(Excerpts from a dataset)
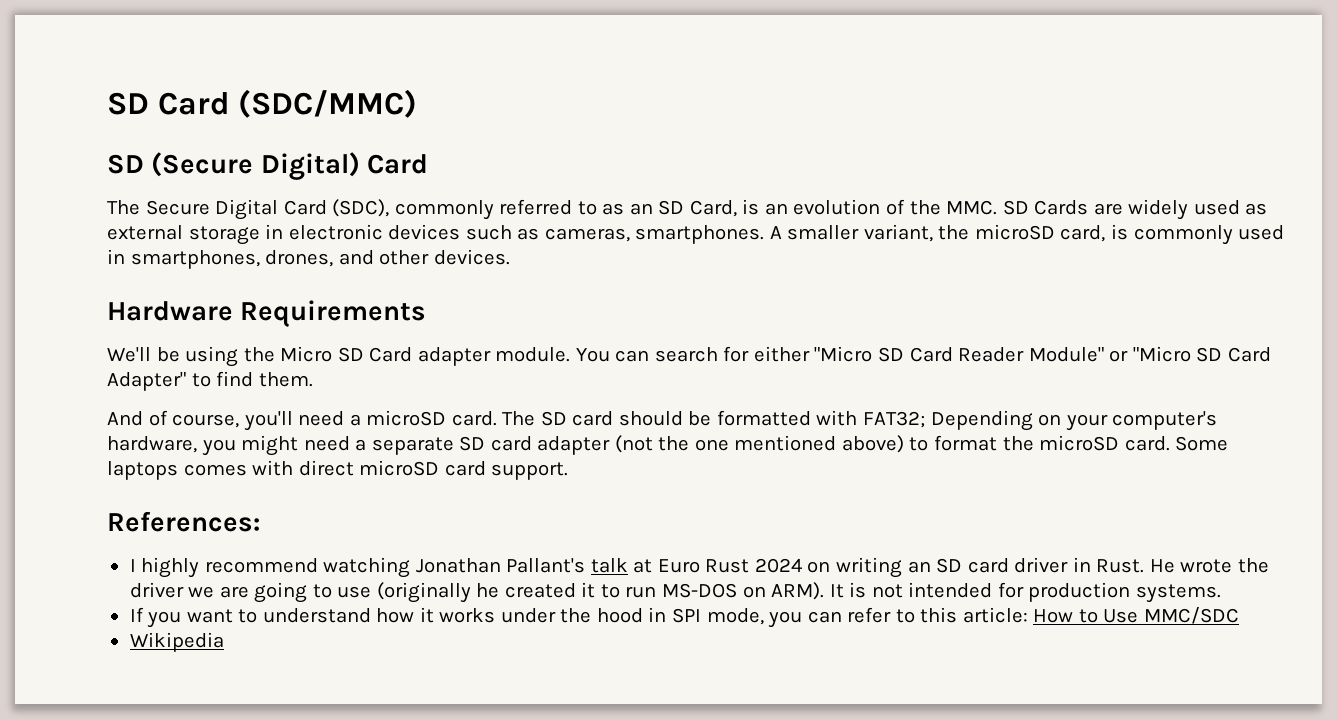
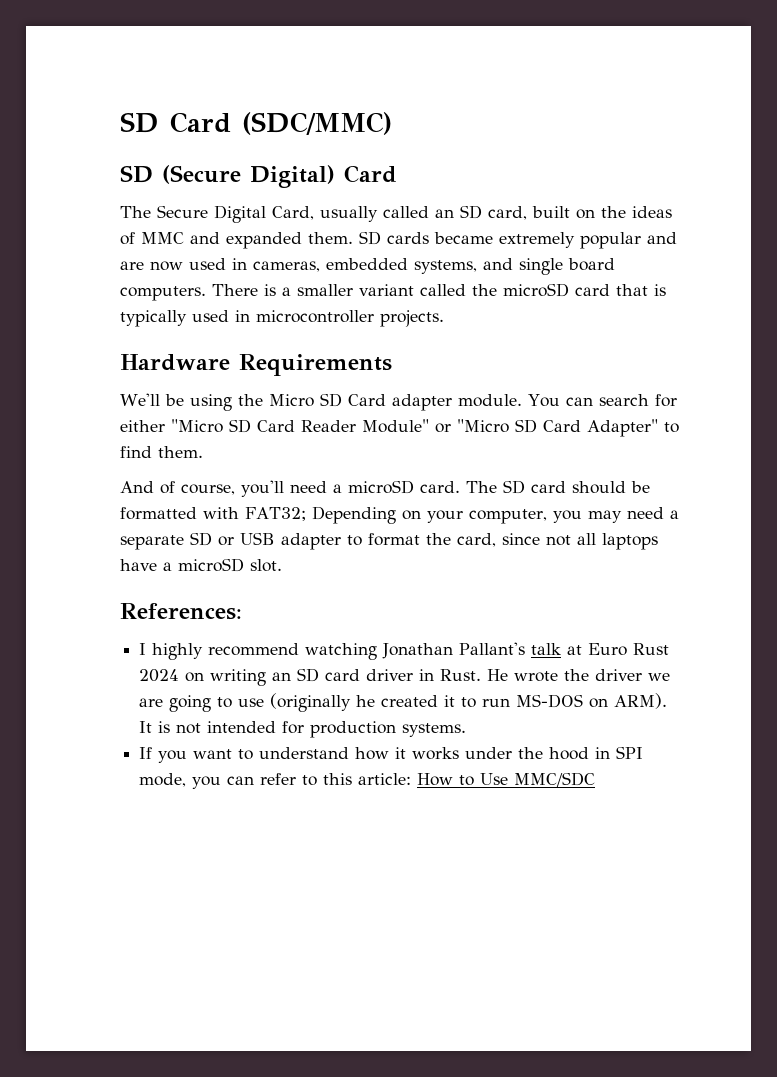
- The Secure Digital Card (SDC), commonly referred to as an SD Card, is an evolution of the MMC. SD Cards are widely used as external storage in electronic devices such as cameras, smartphones. A smaller variant, the microSD card, is commonly used in smartphones, drones, and other devices.
+ The Secure Digital Card, usually called an SD card, built on the ideas of MMC and expanded them. SD cards became extremely popular and are now used in cameras, embedded systems, and single board computers. There is a smaller variant called the microSD card that is typically used in microcontroller projects.
- The SD card should be formatted with FAT32; Depending on your computer's hardware, you might need a separate SD card adapter (not the one mentioned above) to format the microSD card. Some laptops comes with direct microSD card support.
+ The SD card should be formatted with FAT32; Depending on your computer, you may need a separate SD or USB adapter to format the card, since not all laptops have a microSD slot.
- Wikipedia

**TASK DESCRIPTION:**
Each entry above must come back exactly as written. Drop the images.

**YOUR RESPONSE:**
- The Secure Digital Card (SDC), commonly referred to as an SD Card, is an evolution of the MMC. SD Cards are widely used as external storage in electronic devices such as cameras, smartphones. A smaller variant, the microSD card, is commonly used in smartphones, drones, and other devices.
+ The Secure Digital Card, usually called an SD card, built on the ideas of MMC and expanded them. SD cards became extremely popular and are now used in cameras, embedded systems, and single board computers. There is a smaller variant called the microSD card that is typically used in microcontroller projects.
- The SD card should be formatted with FAT32; Depending on your computer's hardware, you might need a separate SD card adapter (not the one mentioned above) to format the microSD card. Some laptops comes with direct microSD card support.
+ The SD card should be formatted with FAT32; Depending on your computer, you may need a separate SD or USB adapter to format the card, since not all laptops have a microSD slot.
- Wikipedia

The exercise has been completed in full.